Provocateur, humoriste et décalé le créateur aura réussi tout au long de sa carrière et aujourd’hui encore à faire bouger les choses et à remettre en question les conceptions du bon goût, du chic mais surtout de la beauté. Il est le premier à rendre la mode inclusive plutôt qu’élitiste en s’inspirant de la rue et des personnes qu’il y rencontre autant que de l’art, du cinéma, de la culture populaire ou des mouvements religieux.

Le style Jean-Paul Gaultier, c’est surtout s’inspirer des clichés, des stéréotypes, des traditions, des codes pour les détourner avec un grand humour et une grande intelligence en montrant leur ridicule quitte parfois à choquer ou à provoquer.

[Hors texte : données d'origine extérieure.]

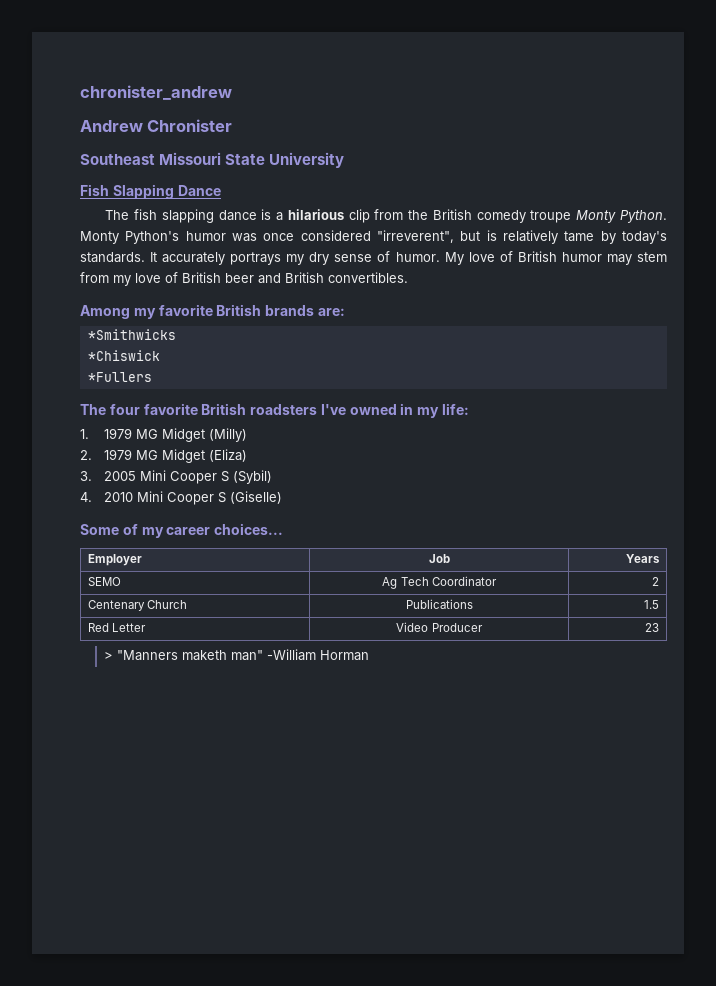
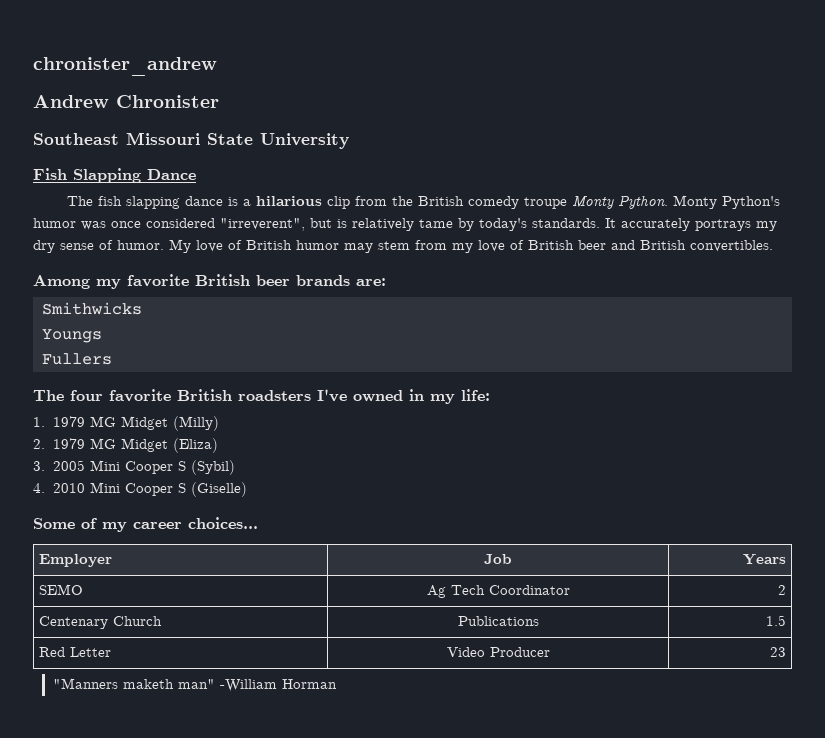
(262, 310) none -> [256,275,290,286] beer
[87,329,176,340] [87,350,160,361] [87,372,152,382] *Smithwicks // *Chiswick // *Fullers -> [41,302,142,315] [41,329,102,343] [41,353,112,365] Smithwicks // Youngs // Fullers
[104,652,114,660] > -> (786, 652) none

Son travail s’inscrit réellement dans son époque et dans la façon dont il l’observe et la perçoit, il la retranscrit toujours avec un profond respect et un grand amour ainsi qu’une certaine excentricité. Les messages de tolérance et les revendications qu’il a portées ont toujours été spontanées et imprévues, le couturier tentant d’exprimer ce qu’il voit ressent et aime ou de dénoncer les injustices à travers son travail. Celui que l’on surnomme affectueusement l’enfant terrible de la mode aura donc su marquer de son empreinte la mode française et devenir l’un des plus grands couturiers français.